### What you are asked to do
From the line that contains "Traditional Chipolatas: 5" to the end of the records below, copy every line exactly. Both the first and last of these lines count.
╭─ Supplied material
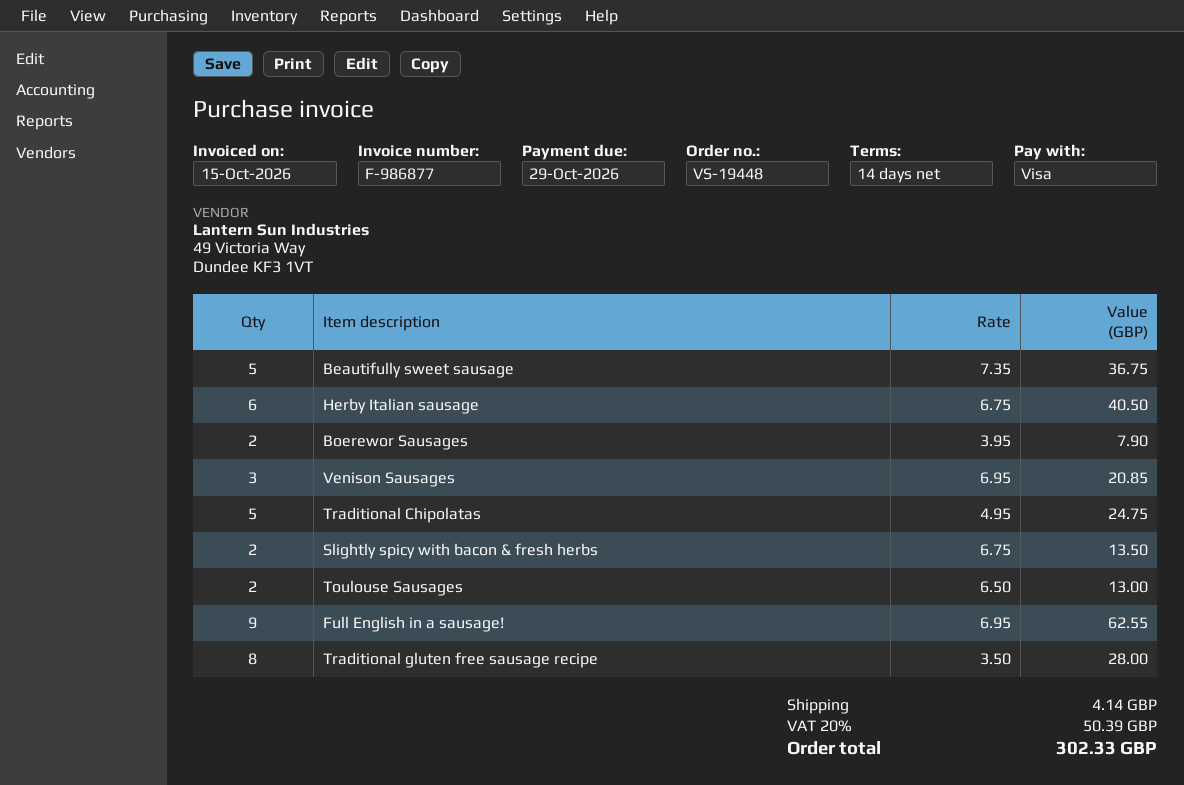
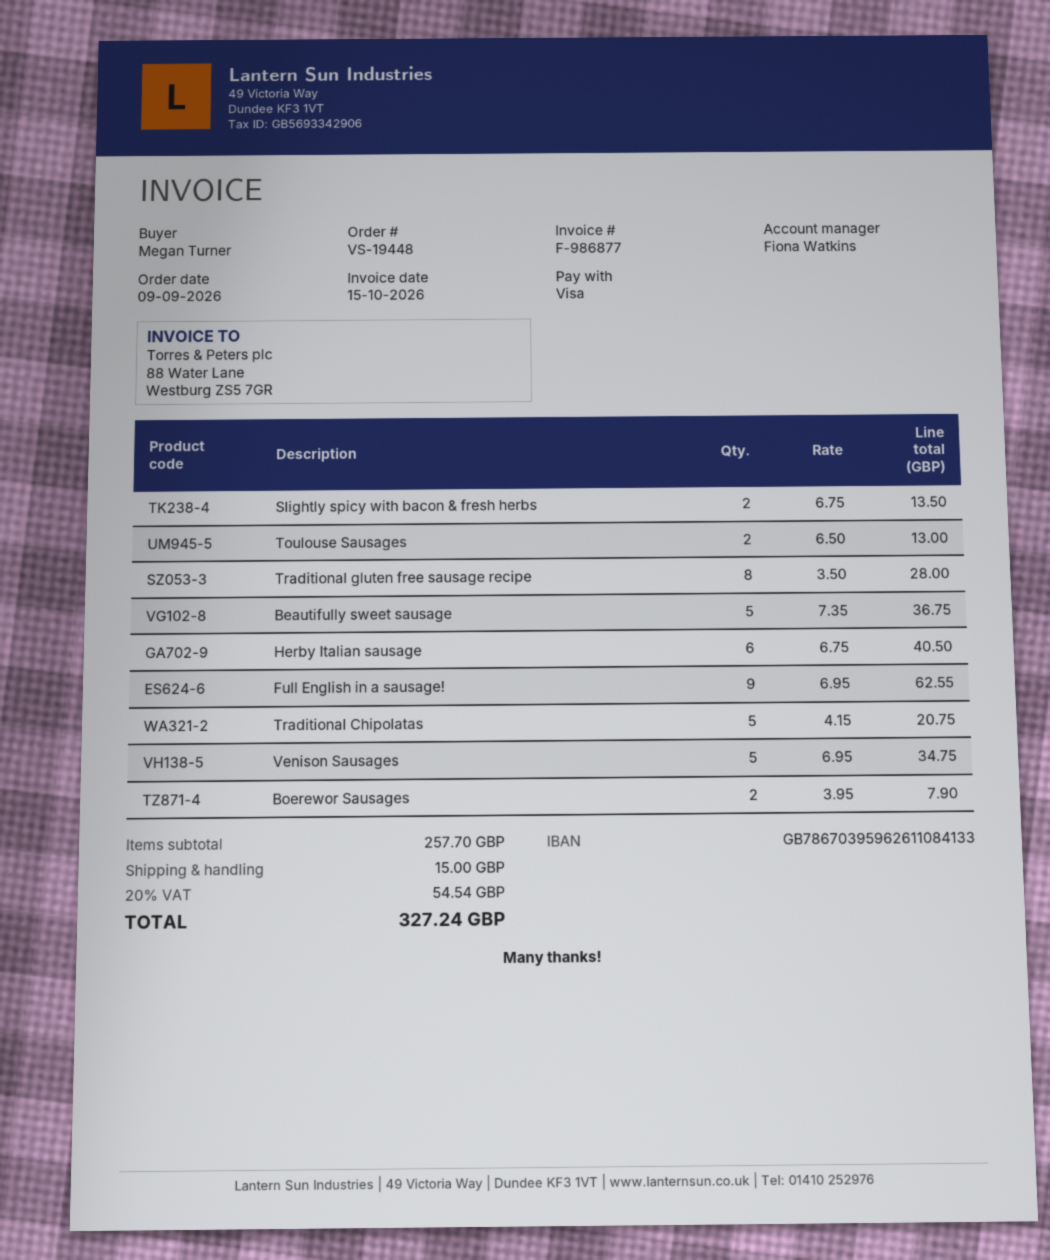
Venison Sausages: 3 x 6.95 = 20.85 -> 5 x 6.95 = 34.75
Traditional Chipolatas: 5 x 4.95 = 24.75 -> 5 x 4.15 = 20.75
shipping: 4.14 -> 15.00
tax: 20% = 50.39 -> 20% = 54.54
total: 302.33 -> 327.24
╰─
### Expected answer
Traditional Chipolatas: 5 x 4.95 = 24.75 -> 5 x 4.15 = 20.75
shipping: 4.14 -> 15.00
tax: 20% = 50.39 -> 20% = 54.54
total: 302.33 -> 327.24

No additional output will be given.